WenetSpeech
收藏魔搭社区2026-05-02 更新2024-05-15 收录
下载链接:
https://modelscope.cn/datasets/pengzhendong/WenetSpeech
下载链接
链接失效反馈官方服务:
资源简介:
## WenetSpeech
[**Official website**](https://wenet-e2e.github.io/WenetSpeech/)
| [**Paper**](https://arxiv.org/pdf/2110.03370.pdf)

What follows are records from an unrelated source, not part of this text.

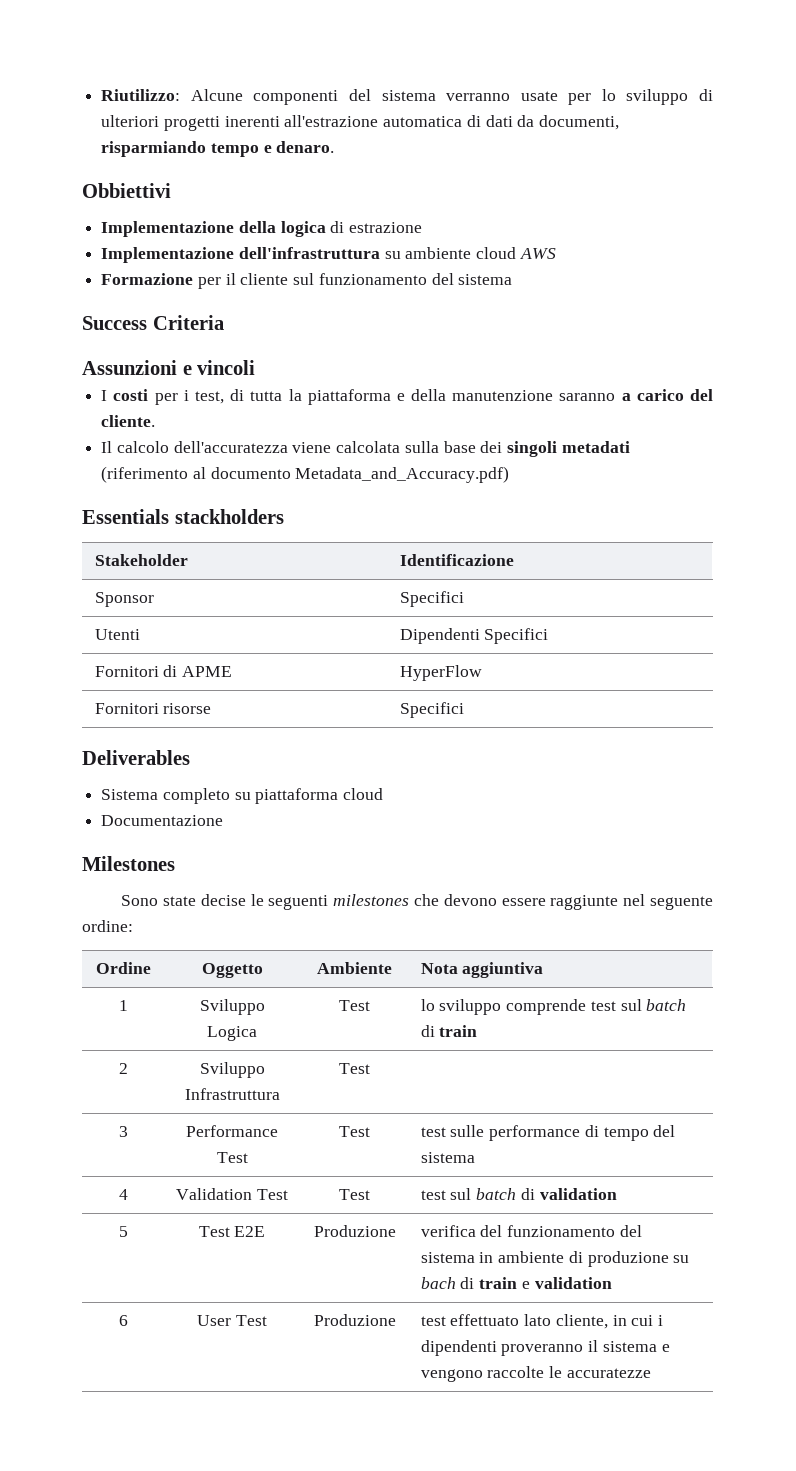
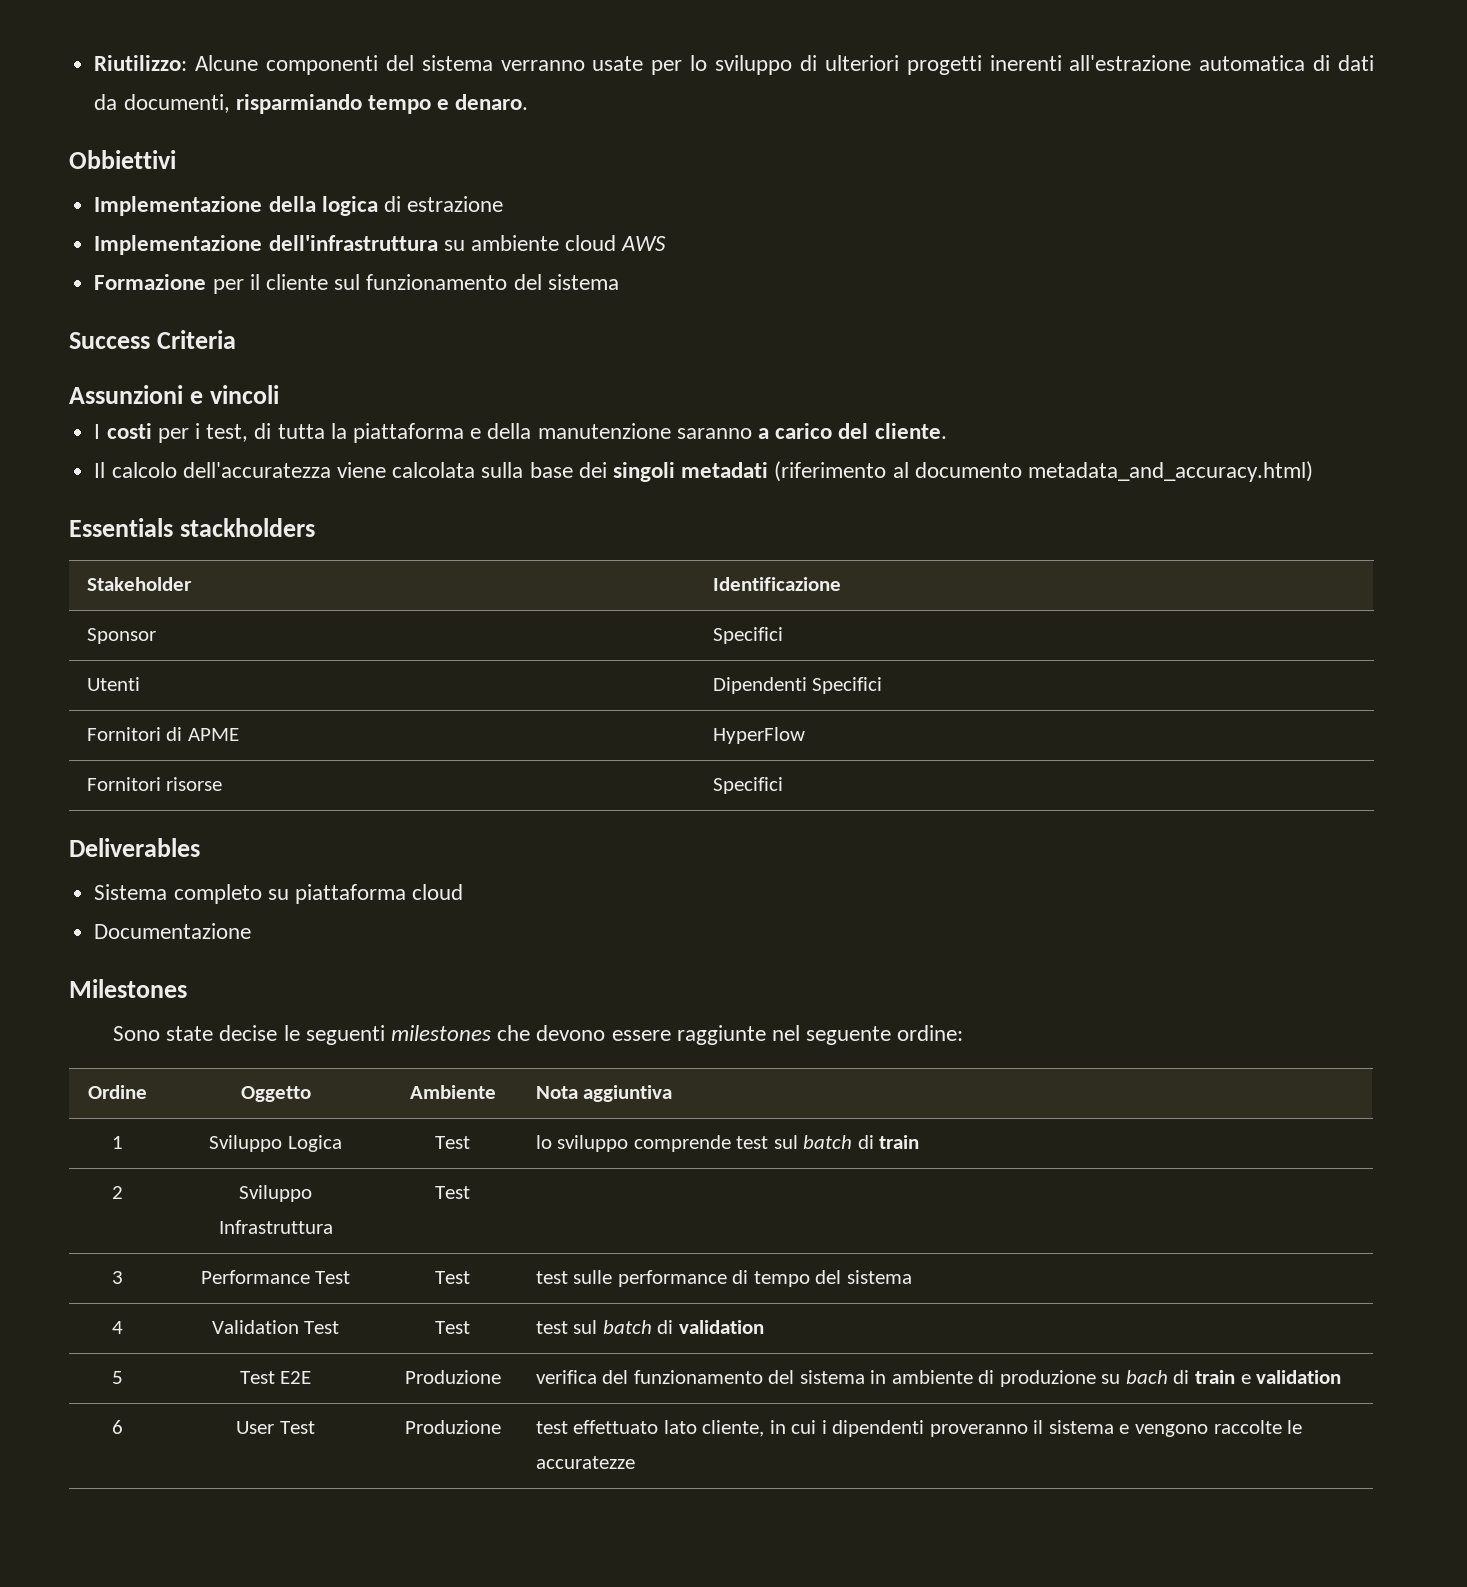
- Il calcolo dell'accuratezza viene calcolata sulla base dei singoli metadati (riferimento al documento Metadata_and_Accuracy.pdf)
+ Il calcolo dell'accuratezza viene calcolata sulla base dei singoli metadati (riferimento al documento metadata_and_accuracy.html)

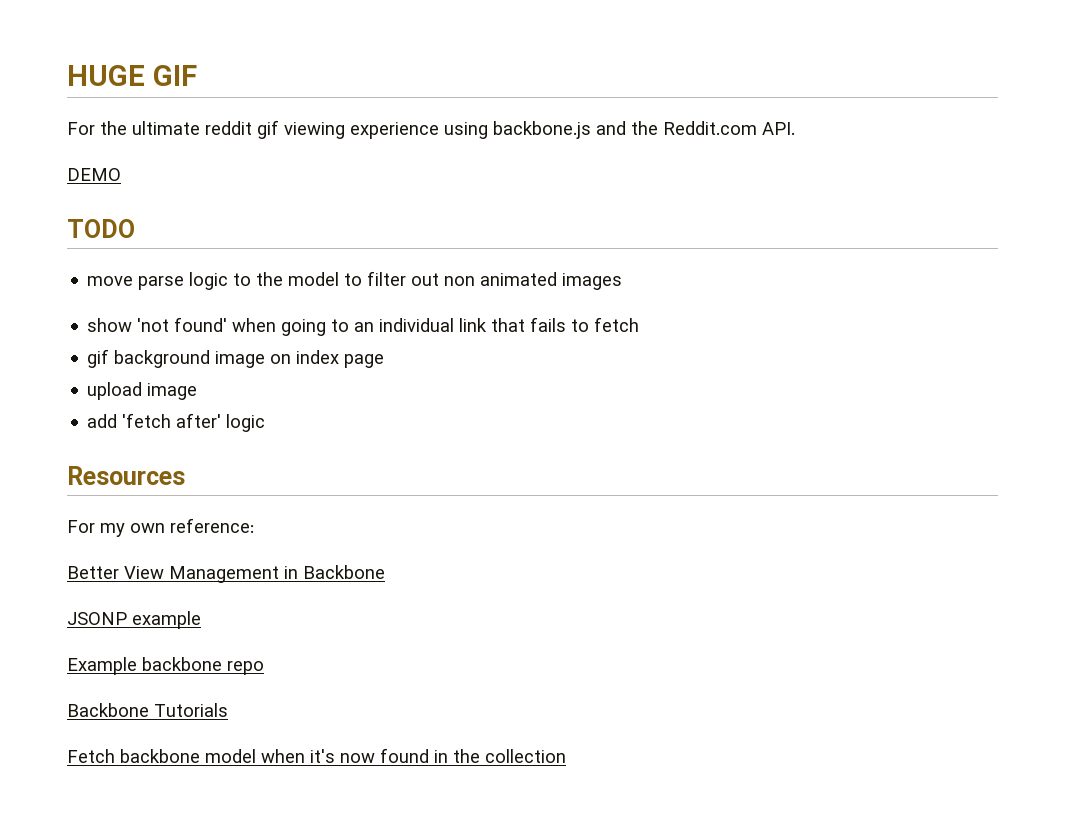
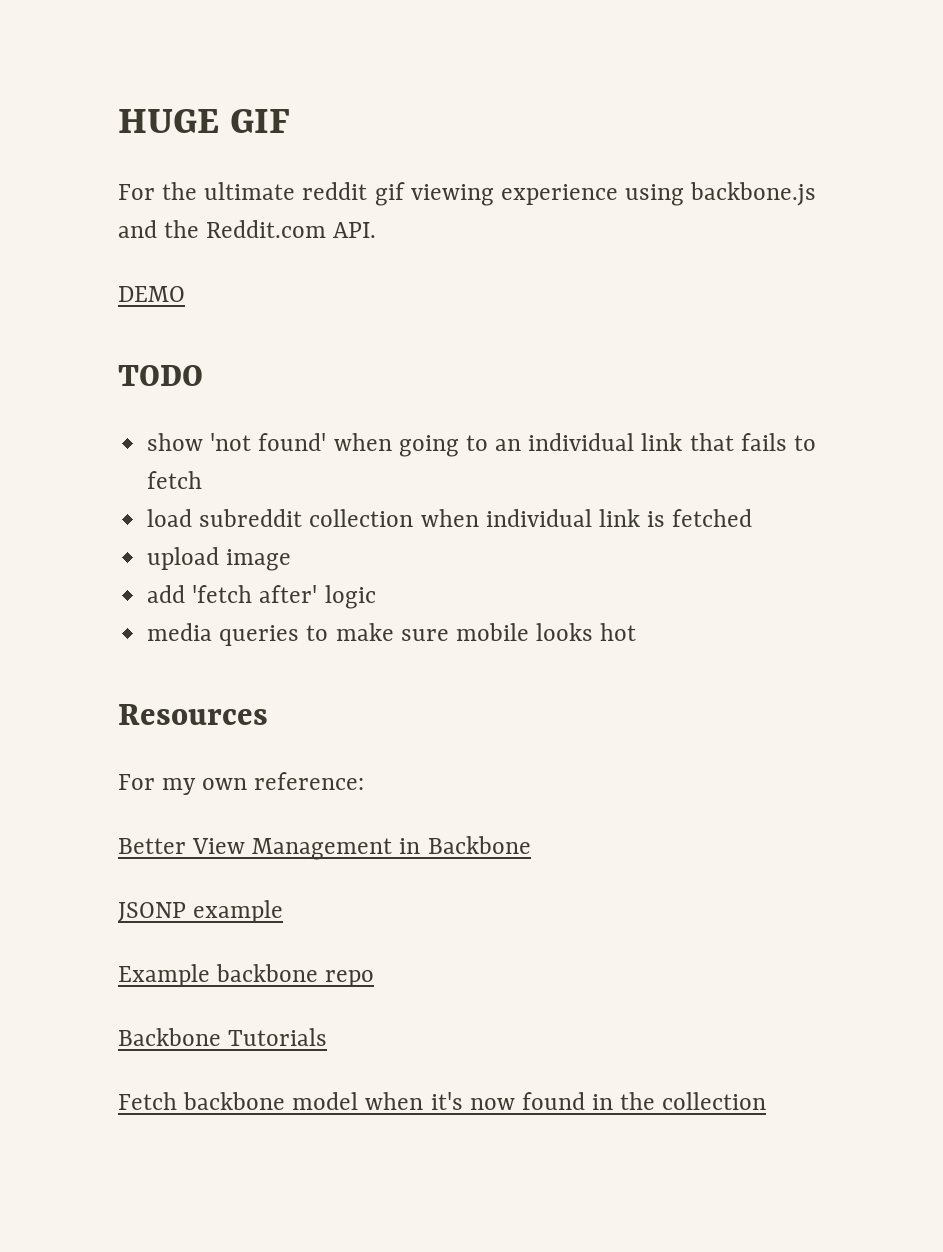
- move parse logic to the model to filter out non animated images
- gif background image on index page
+ load subreddit collection when individual link is fetched
+ media queries to make sure mobile looks hot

A 10000+ Hours Multi-domain Chinese Corpus for Speech Recognition

## News
* 2026.01.09 - We find there are minor label errors in `TEST_NET` test set, and you can mannually fix it, see https://github.com/wenet-e2e/WenetSpeech/issues/63 for details.
## Download
Please visit the [official website](https://wenet-e2e.github.io/WenetSpeech/),
read the license, and follow the instruction to apply for the `PASSWORD` to download the data.
``` bash
echo 'PASSWORD' > SAFEBOX/password
```
### From Tecent Meeting (default)
Download WenetSpeech:
``` bash
bash utils/download_wenetspeech.sh DOWNLOAD_DIR UNTAR_DIR
```
### From ModelScope
Install `modelscope` (depends on `torch`) before downloading:
``` bash
conda create -n modelscope python=3.7
conda activate modelscope
pip install torch
pip install modelscope -f https://modelscope.oss-cn-beijing.aliyuncs.com/releases/repo.html
```
Download [WenetSpeech](https://modelscope.cn/datasets/wenet/WenetSpeech) from modelscope:
``` bash
sed -i 's/modelscope=false/modelscope=true/g' utils/download_wenetspeech.sh
bash utils/download_wenetspeech.sh DOWNLOAD_DIR UNTAR_DIR
```
## Discussion & Communication
Please scan the QR code on the left to follow our offical account of WeNet.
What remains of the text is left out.